[Start of section]

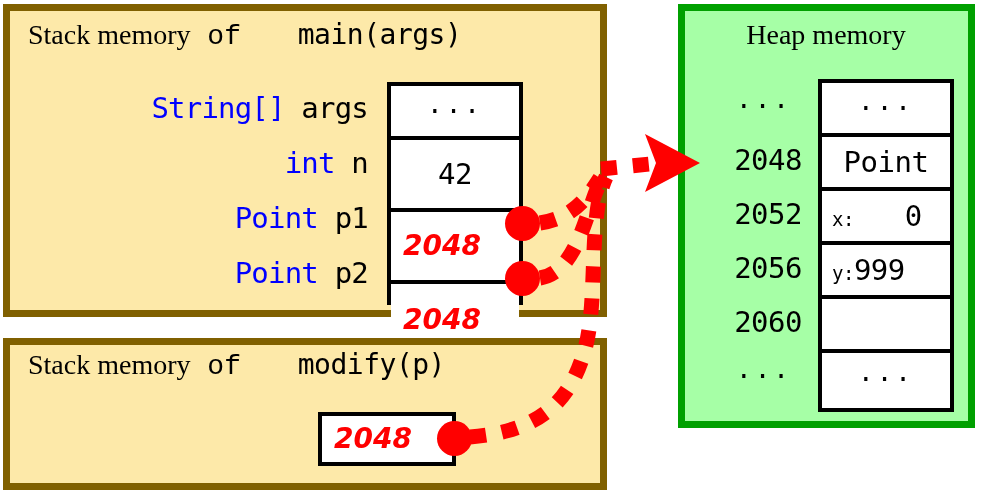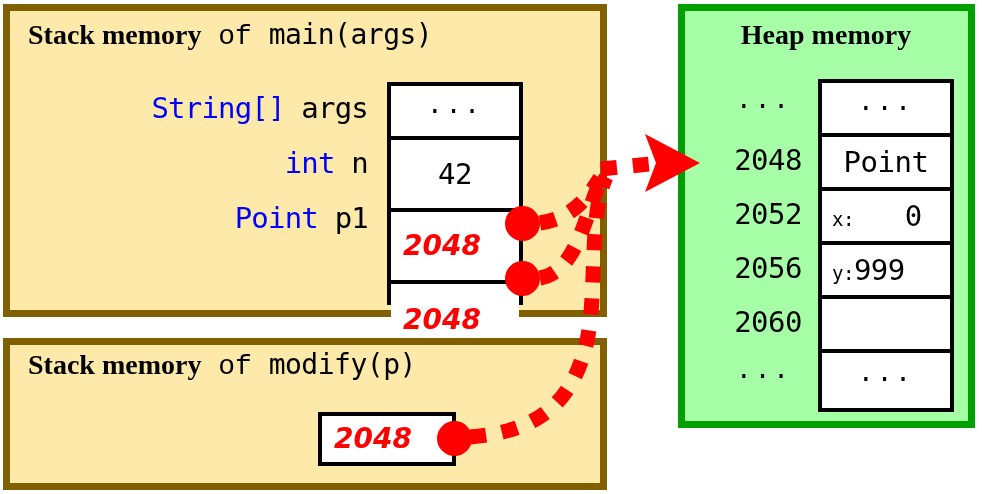--- a/index.html
+++ b/index.html
@@ -12,24 +12,24 @@
   .panel{position:absolute;box-sizing:border-box;}
   .panel-stack{background:#FDE9A9;border:7px solid #806000;}
   .panel-heap {background:#A6FFA6;border:7px solid #00A000;}
 
   #stack-main  {left:3px;  top:4px;   width:604px; height:313px;}
   #stack-modify{left:3px;  top:338px; width:604px; height:152px;}
   #heap        {left:678px;top:4px;   width:297px; height:424px;}
 
   
   .title{position:absolute;white-space:nowrap;color:#000;line-height:1;}
-  .title .b{font-family:"Liberation Serif", serif;font-weight:bold;font-size:28px;}
+  .title .b{font-family:"Liberation Serif", serif;font-weight:normal;font-size:28px;}
   .title .n{font-family:Liberation Mono, monospace;font-weight:normal;font-size:28px;}
   .title .m{font-family:"DejaVu Sans Mono","Liberation Mono",monospace;
-            font-weight:normal;font-size:28px;letter-spacing:-0.5px;}
+            font-weight:normal;font-size:28px;letter-spacing:-0.5px;margin-left:40px;}
   #title-main  {left:28px; top:21px;}
   #title-modify{left:28px; top:351px;}
   #title-heap  {left:706px;top:21px;text-align:center;width:240px;}
 
   
   .varlabel{position:absolute;right:0;white-space:nowrap;text-align:right;
             font-family:"DejaVu Sans Mono","Liberation Mono",monospace;
             font-size:29px;line-height:1;letter-spacing:-0.8px;}
   .varlabel .ty{color:#0000FF;}
   .varlabel .nm{color:#000000;}
@@ -101,20 +101,23 @@
   <div id="labels-main">
     <div class="row">
       <span class="varlabel"><span class="ty">String[]</span><span class="nm">&nbsp;</span><span class="nm">args</span></span>
     </div>
     <div class="row">
       <span class="varlabel"><span class="ty">int</span><span class="nm">&nbsp;</span><span class="nm">n</span></span>
     </div>
     <div class="row">
       <span class="varlabel"><span class="ty">Point</span><span class="nm">&nbsp;</span><span class="nm">p1</span></span>
     </div>
+    <div class="row">
+      <span class="varlabel"><span class="ty">Point</span><span class="nm">&nbsp;</span><span class="nm">p2</span></span>
+    </div>
   </div>
 
   <div class="celltable" id="cells-main">
     <div class="cell">
       <span class="txt ell">···</span>
     </div>
     <div class="cell">
       <span class="txt">42</span>
     </div>
     <div class="cell">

[End of section]

Report back each line in the material above that contains the string "background".

   .panel-stack{background:#FDE9A9;border:7px solid #806000;}
   .panel-heap {background:#A6FFA6;border:7px solid #00A000;}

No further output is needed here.